Second Quarter 2019 Summary:

  • Delivered strongest quarterly adjusted funds flow in two years with a 188% year-over-year increase to $29.1 million through:
    • Pengrowth's leaner cost structure which resulted in a 42% decrease in Cash G&A expenses per boe and a 9% decrease in adjusted operating expenses per boe year-over-year;
    • A $13 million decrease in realized losses on commodity risk management;
    • A 14% year-over-year increase in Lindbergh SAGD bitumen production to 18,036 barrels per day ("bbl/d") at a steam-oil ratio ("SOR") of 2.80 in the second quarter compared with 15,876 bbl/d at an SOR of 3.12 for the same period in the prior year;
  • Increased Lindbergh's proved reserves by 34% and proved and probable reserves by 25% at June 30, 2019 compared with January 1, 2019.
  • Debt decreased $19.3 million to $702.2 million at June 30, 2019 compared with $721.5 million at March 31, 2019 partly due to repayment of $9.0 million with cash flow from operations and a $10.3 million advantageous swing in foreign exchange rates.
  • The decrease in forecast gas prices led to a $95.0 million non-cash impairment of Groundbirch.
  • For every US$1.00/bbl change in the price of West Texas Intermediate crude oil, the estimated impact on 12-month Adjusted Funds Flow is CA$7.9 million (Please refer to this quarter's MD&A for more information).
  • The Company continues to advance the Strategic Review process announced March 6, 2019 with a view to strengthening the Company’s balance sheet, addressing upcoming debt maturities, and maximizing overall value for the benefit of its stakeholders.

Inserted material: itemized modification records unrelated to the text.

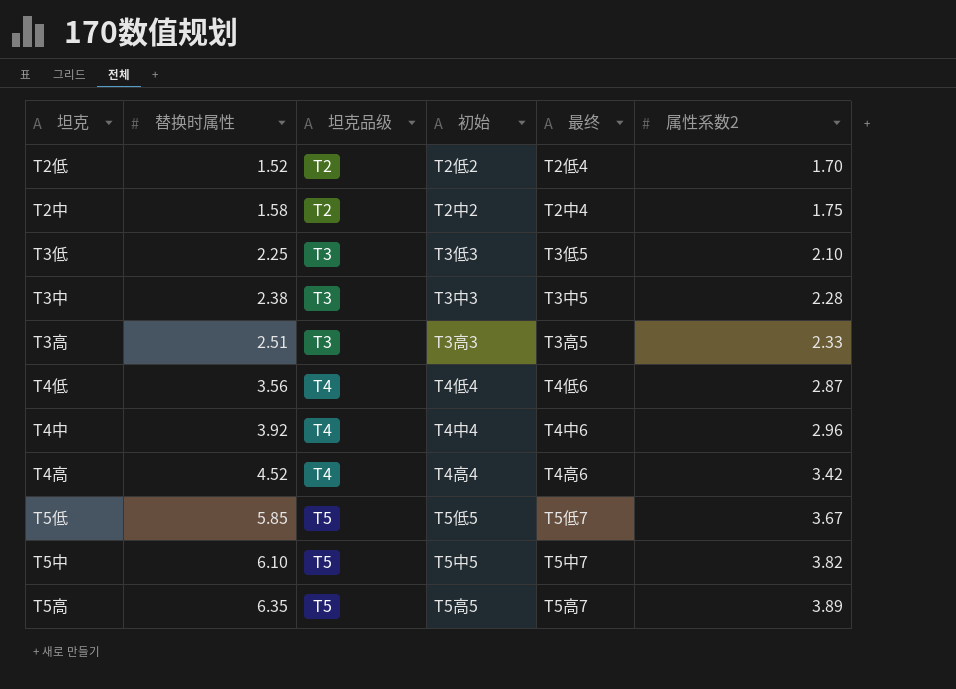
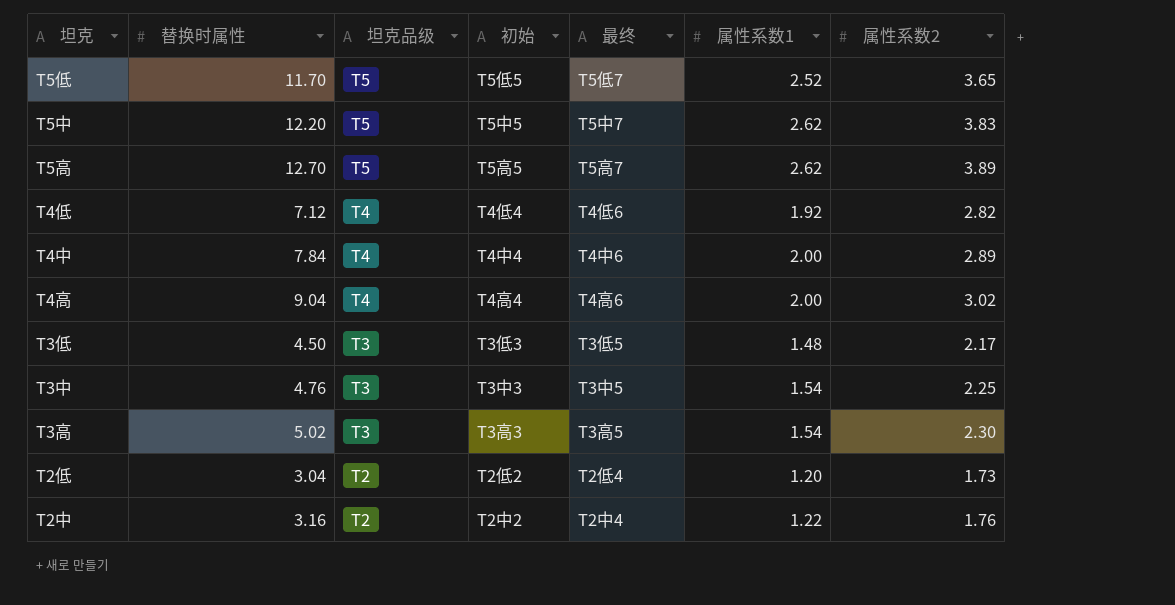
row order: 替换时属性 ascending -> 坦克品级 descending
column 属性系数1 | position: none -> 6
T5低 | 替换时属性: 5.85 -> 11.70
T5低 | 属性系数2: 3.67 -> 3.65
T5中 | 替换时属性: 6.10 -> 12.20
T5中 | 属性系数2: 3.82 -> 3.83
T5高 | 替换时属性: 6.35 -> 12.70
T4低 | 替换时属性: 3.56 -> 7.12
T4低 | 属性系数2: 2.87 -> 2.82
T4中 | 替换时属性: 3.92 -> 7.84
T4中 | 属性系数2: 2.96 -> 2.89
T4高 | 替换时属性: 4.52 -> 9.04
T4高 | 属性系数2: 3.42 -> 3.02
T3低 | 替换时属性: 2.25 -> 4.50
T3低 | 属性系数2: 2.10 -> 2.17
T3中 | 替换时属性: 2.38 -> 4.76
T3中 | 属性系数2: 2.28 -> 2.25
T3高 | 替换时属性: 2.51 -> 5.02
T3高 | 属性系数2: 2.33 -> 2.30
T2低 | 替换时属性: 1.52 -> 3.04
T2低 | 属性系数2: 1.70 -> 1.73
T2中 | 替换时属性: 1.58 -> 3.16
T2中 | 属性系数2: 1.75 -> 1.76

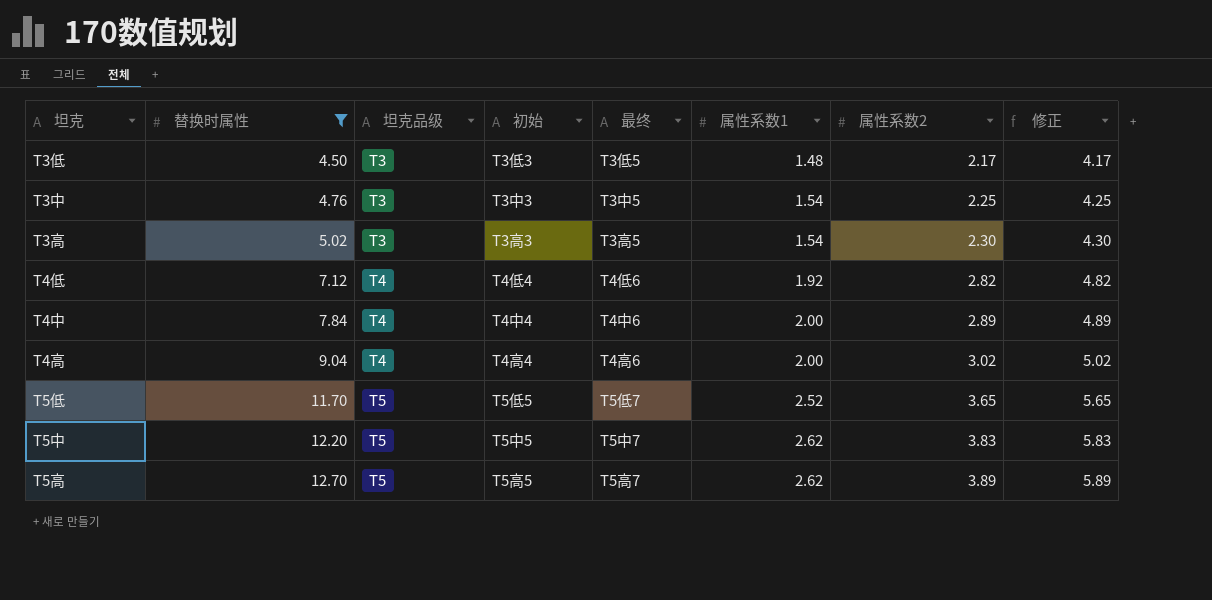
filter: none -> 替换时属性 >= 4.50
row order: 坦克品级 descending -> 替换时属性 ascending
column 修正 | formula: none -> [属性系数2] + 2

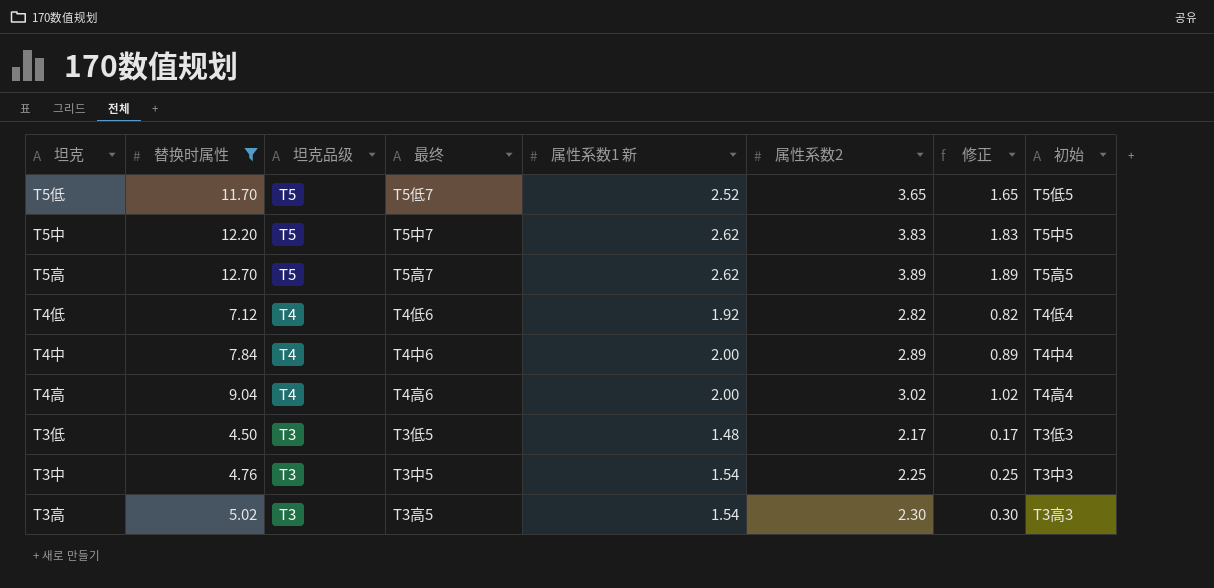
row order: 替换时属性 ascending -> 坦克品级 descending
column name: 属性系数1 -> 属性系数1 新
column 修正 | formula: [属性系数2] + 2 -> [属性系数2] - 2
column 初始 | position: 4 -> 8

Summary of Financial & Operating Results

  Three months ended 
(monetary amounts in millions except per boe and per share amounts)  Jun 30, 2019  Mar 31, 2019  % Change  Jun 30, 2018  % Change 
           
PRODUCTION           
Average daily production (boe/d)  22,707  22,764  —   22,600  — 
FINANCIAL           
Oil and gas sales  $144.4  $128.3  13  $147.4  (2) 
Capital expenditures  $1.9  $11.4  (83)  $23.1  (92) 
Cash proceeds from dispositions  $(0.1)  $5.4  (102)  $3.5  (103) 
Interest and financing charges  $14.9  $14.6  $12.6  18 
Cash flow from operating activities  $30.9  $(7.8)  (496)  $12.8  141 
Adjusted funds flow (1)  $29.1  $16.0  82  $10.1  188 
Weighted average number of shares outstanding (000's)  560,022  556,594  556,117 
Adjusted funds flow per share (1)  $0.05  $0.03  67  $0.02  150 
OPERATIONAL           
Produced petroleum revenue per boe (1)  $41.52  $36.27  14  $42.59  (3) 
Operating expenses per boe  $8.32  $8.93  (7)  $9.34  (11) 
Adjusted operating expenses per boe (1)  $9.24  $10.54  (12)  $10.11  (9) 
Royalty expenses per boe  $3.63  $2.73  33  $3.99  (9) 
Operating netback before realized commodity risk management per boe (1)  $25.70  $19.97  29  $25.82  — 
Cash G&A expenses per boe (1)  $2.47  $3.22  (23)  $4.28  (42) 
STATEMENT OF INCOME (LOSS)           
Net income (loss)  $(76.5)  $(31.6)  142  $(27.5)  178 
Net income (loss) per share  $(0.14)  $(0.06)  133  $(0.05)  180 
DEBT           
Total debt before working capital (2)  $702.2  $721.5  (3)  $701.5  — 

(1)         See definition in our MD&A under section "Non-GAAP Financial Measures".
(2)         Includes Credit Facility, current and long term portions of term notes, as applicable, and bank indebtedness. Excludes letters of credit and finance leases.

Alberta Production Curtailment Program
As one of the top 20 oil producers in Alberta, Pengrowth is subject to the Government of Alberta's production curtailment program which took effect on January 1, 2019. Even though Lindbergh is subject to mandatory curtailments, the asset produced 18,036 bbl/d in the second quarter of 2019 and 18,193 in the first quarter of 2019 while remaining in compliance.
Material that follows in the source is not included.